The Unquiet House Read online

Page 5


  She couldn’t push from her mind the image of a lone figure sitting hunched on the seat, despairing and desolate – but still, it was a beautiful place and she was lucky to be living next to it. There was surely no need to ever feel desolate in a place as lovely and comforting as this.

  CHAPTER TEN

  When Emma opened the door to the cupboard she could smell the stale scent of tobacco, stronger than ever. She covered her hand with the bin bag before using it to lift the hanger, feeling the weight of the suit. She had half-expected it to be gone again when she came back, but no, it was still there. She found herself wondering once more if Charlie had been playing some trick – or even if he’d made a mistake; perhaps he’d thought she’d wanted to keep it after all, and had hung it in here earlier in the day. But neither explanation felt likely. She wrinkled her nose as the scent of unwashed skin reached her. She stuffed the clothing down into the bag and twisted the top around, trying to shut that smell inside, but it was no good; it was in the air now too.

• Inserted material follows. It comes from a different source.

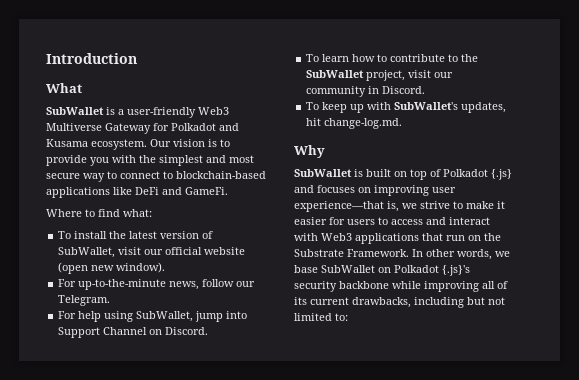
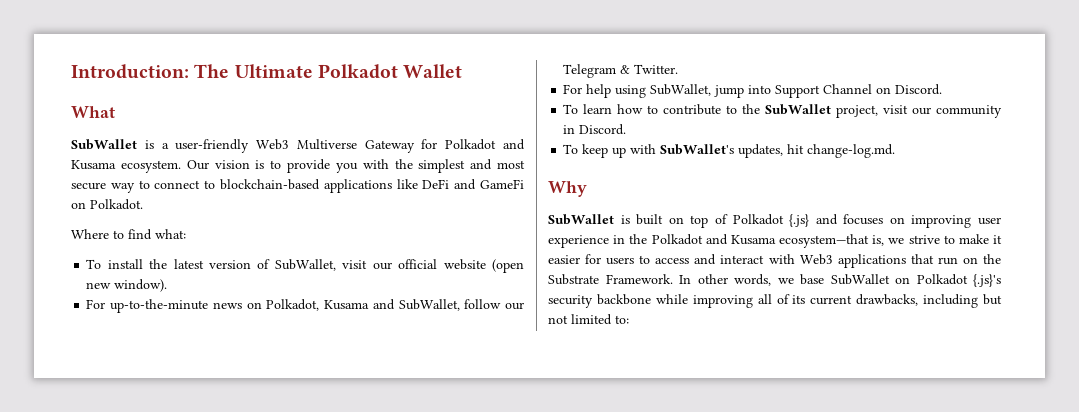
[46,53,137,64] Introduction -> [71,64,463,79] Introduction: The Ultimate Polkadot Wallet
[185,187,228,195] GameFi. -> [480,179,524,189] [71,199,143,210] GameFi on Polkadot.
[169,279,256,290] [58,295,111,306] news, follow our Telegram. -> [212,299,525,311] [563,64,679,78] news on Polkadot, Kusama and SubWallet, follow our Telegram & Twitter.
[294,201,384,212] experience—that -> [548,234,869,248] experience in the Polkadot and Kusama ecosystem—that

  She headed downstairs and rather than just leaving the bag in a corner, she went out through the kitchen and thrust it straight into the wheelie-bin, pressing it down between the other sour-smelling rubbish.

  Then she gathered her cleaning things from the kitchen and went back upstairs. Her footsteps sounded loud now that she was alone, echoing through the house and into all the empty spaces.

  She would clear out the cupboard properly, clean it and make it hers. She’d hang a second rail below the first on which to place her clothes. It wouldn’t take long. First she rummaged through some boxes, extricated her radio and tuned it to a morning show. The music was bright and cheerful and a little too loud – she’d need it that way, to hear it in the cupboard – and she went inside and began to replace the musty smell with that of bleach. She scrubbed dark spots from the shelves, revealing faded white paint. It started to look better at once. And then she stopped. She could hear another sound beneath the strains of the music: steady thuds, like the echo of footsteps. She listened. The tune segued into the DJ’s patter. In the spaces between the words there was nothing; only the house, breathing around her.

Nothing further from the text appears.